[Web page revision data]
--------------------------------------------------

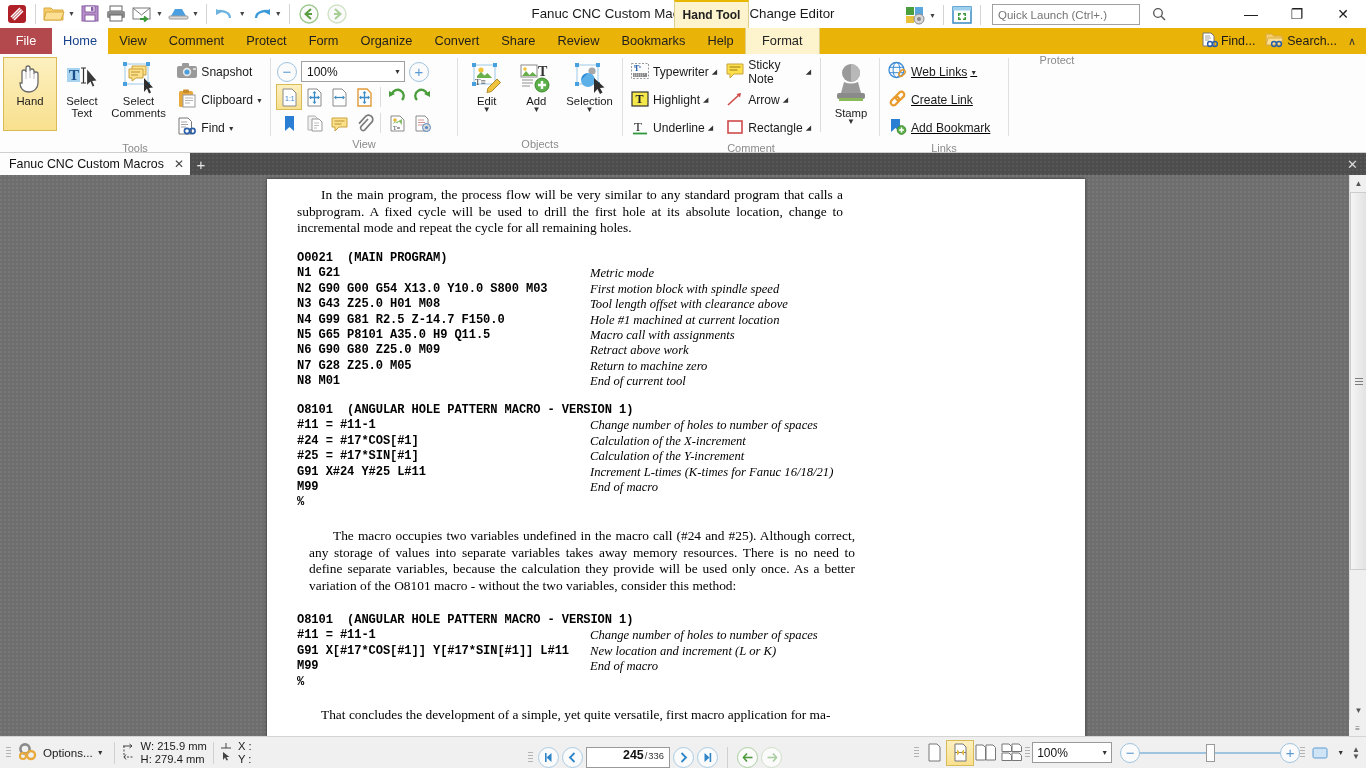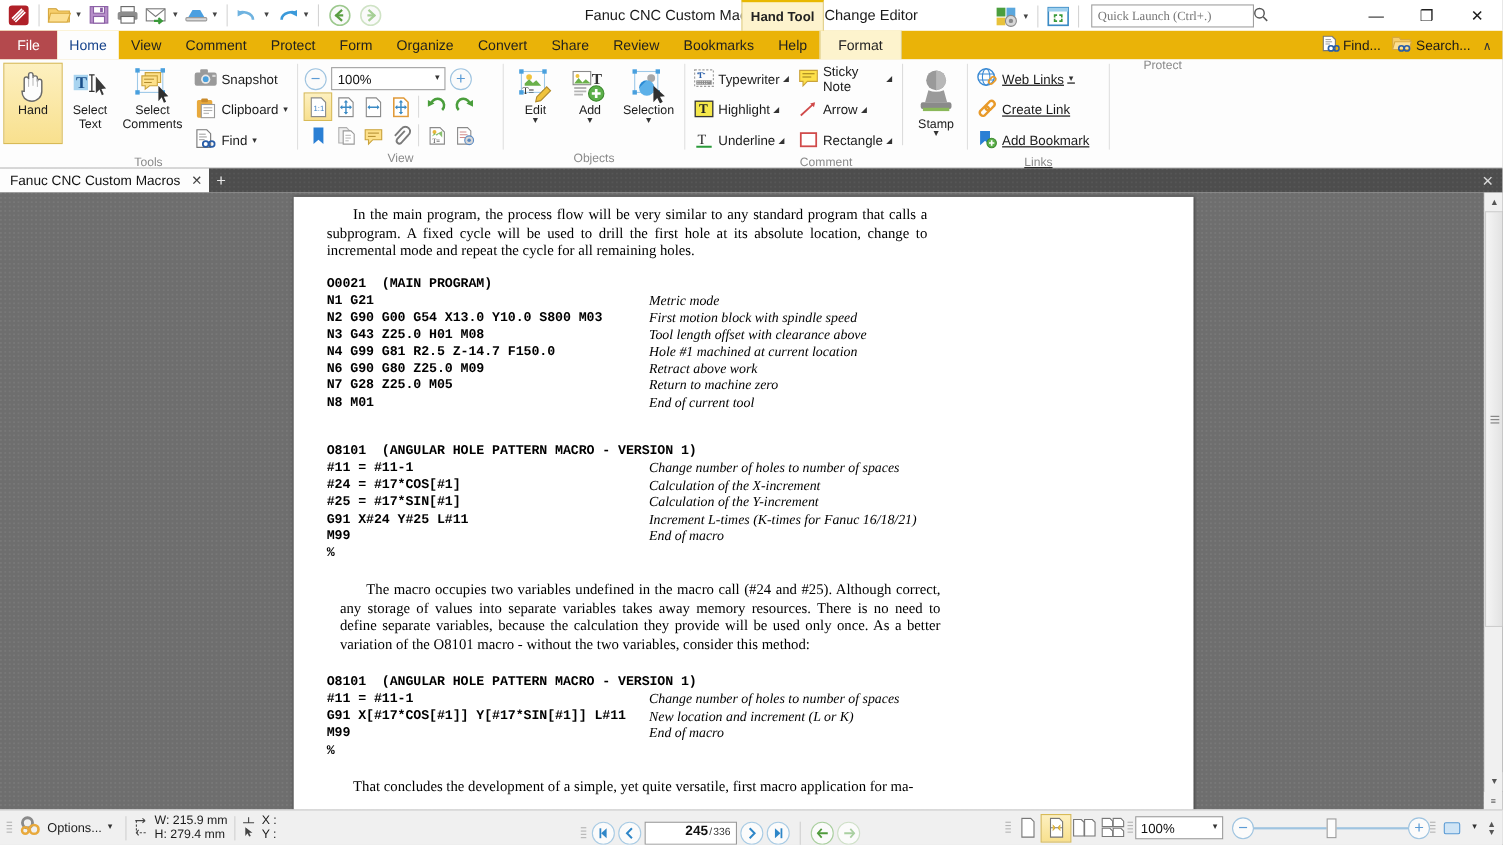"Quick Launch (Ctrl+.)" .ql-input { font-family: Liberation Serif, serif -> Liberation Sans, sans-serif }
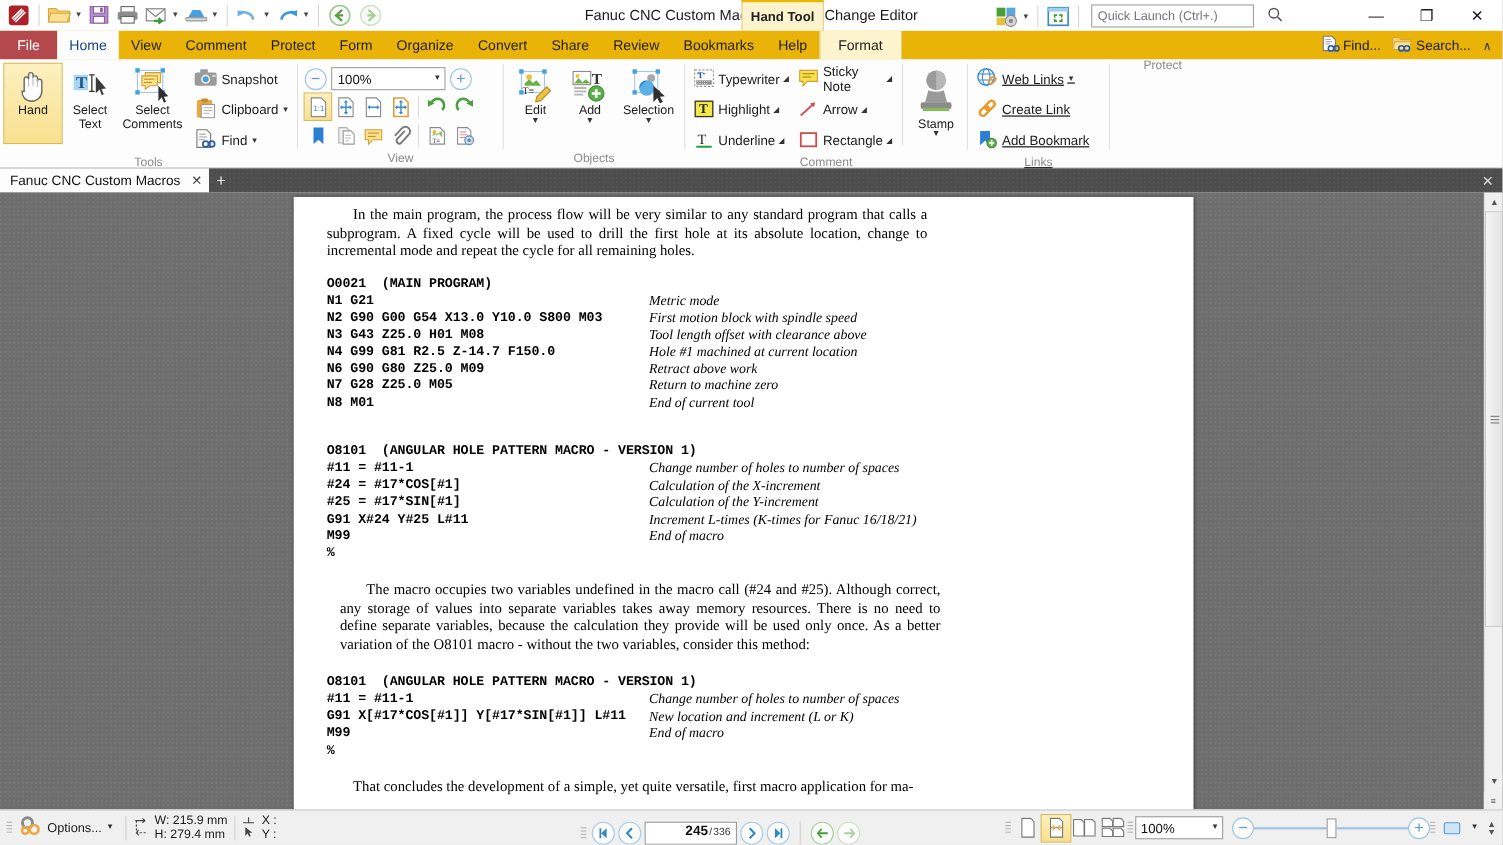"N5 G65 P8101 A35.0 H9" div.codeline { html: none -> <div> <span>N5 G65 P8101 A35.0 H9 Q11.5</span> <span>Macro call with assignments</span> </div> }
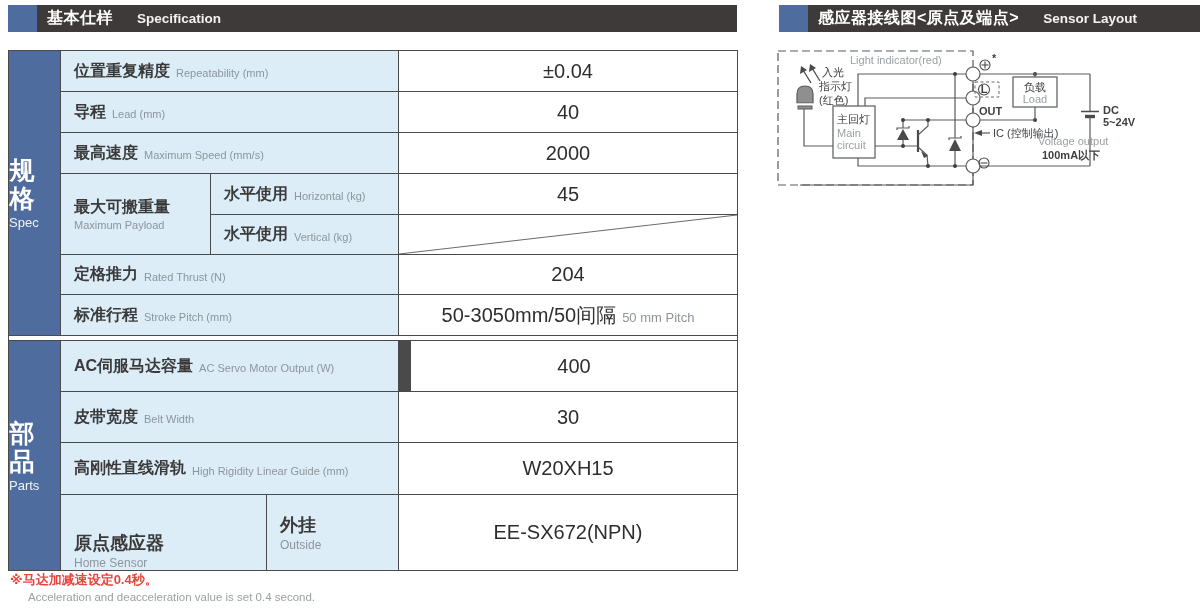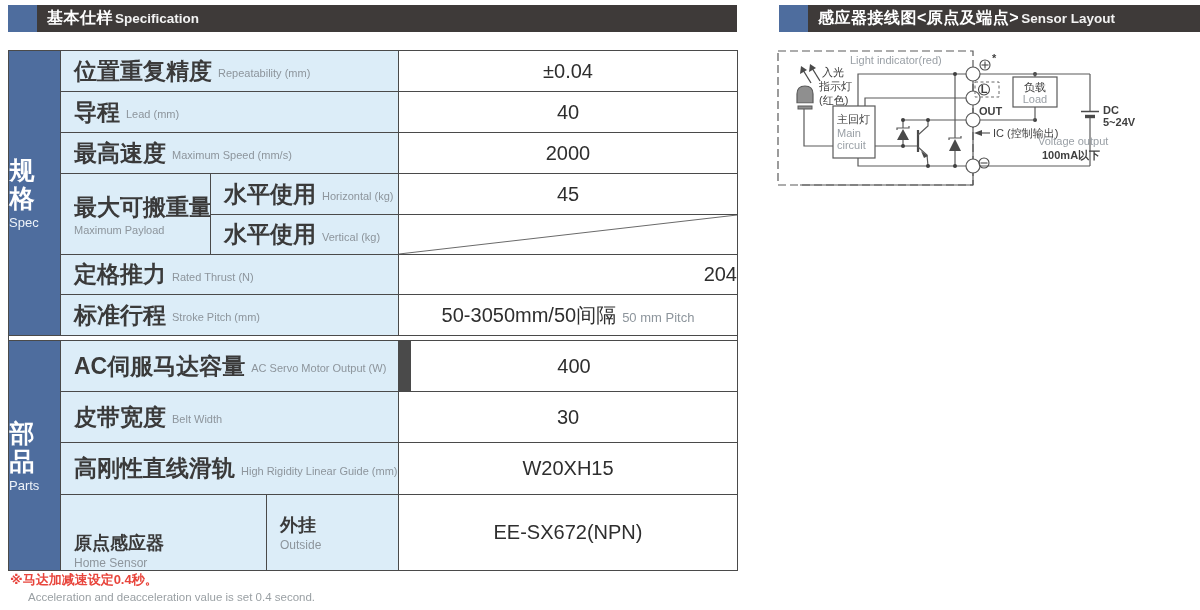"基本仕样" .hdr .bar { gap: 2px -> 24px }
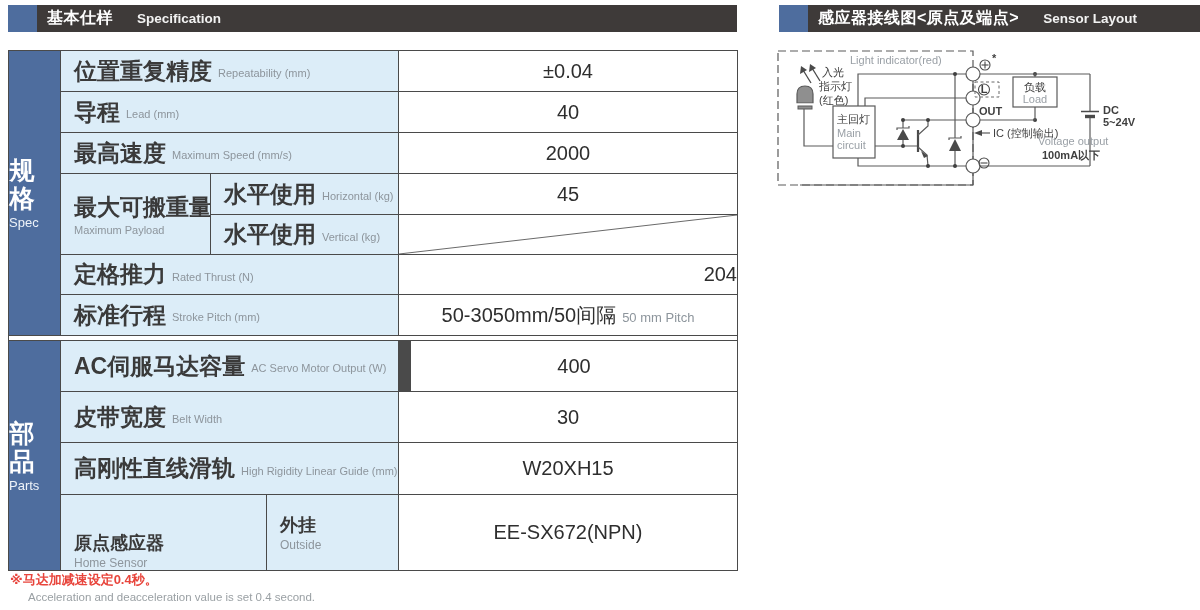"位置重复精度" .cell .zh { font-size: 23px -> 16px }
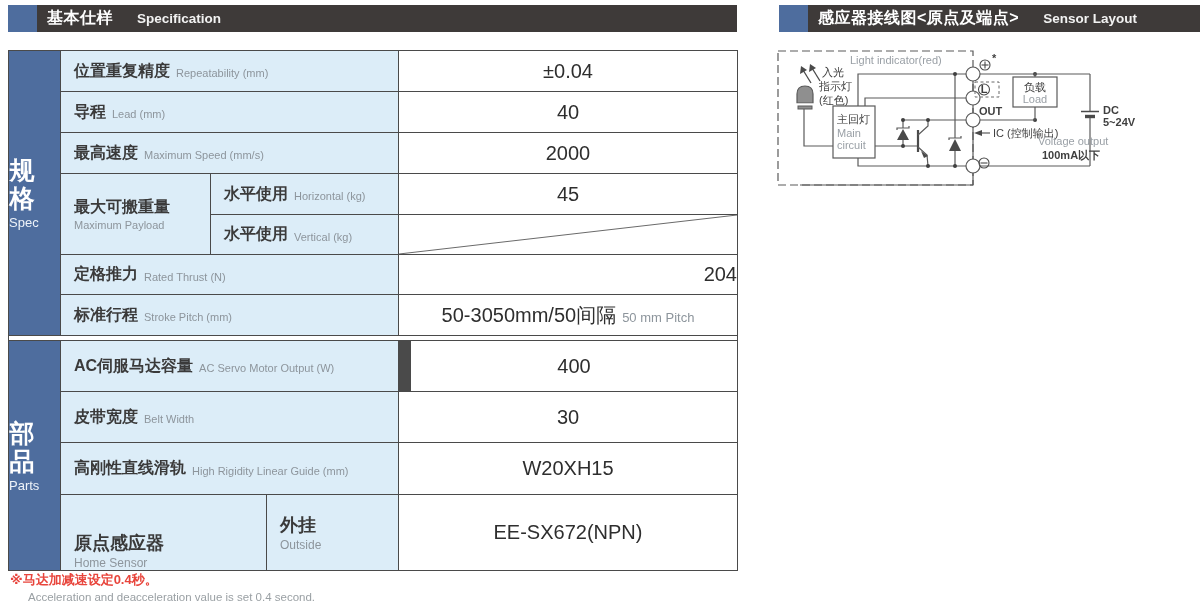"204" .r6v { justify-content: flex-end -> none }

--------------------------------------------------

§ **PROBLEM STATEMENT**
Repeat, exactly and in full, every entry in the data, but not the pictures.

§ **TASK OUTPUT**
"Quick Launch (Ctrl+.)" .ql-input { font-family: Liberation Serif, serif -> Liberation Sans, sans-serif }
"N5 G65 P8101 A35.0 H9" div.codeline { html: none -> <div> <span>N5 G65 P8101 A35.0 H9 Q11.5</span> <span>Macro call with assignments</span> </div> }
"基本仕样" .hdr .bar { gap: 2px -> 24px }
"位置重复精度" .cell .zh { font-size: 23px -> 16px }
"204" .r6v { justify-content: flex-end -> none }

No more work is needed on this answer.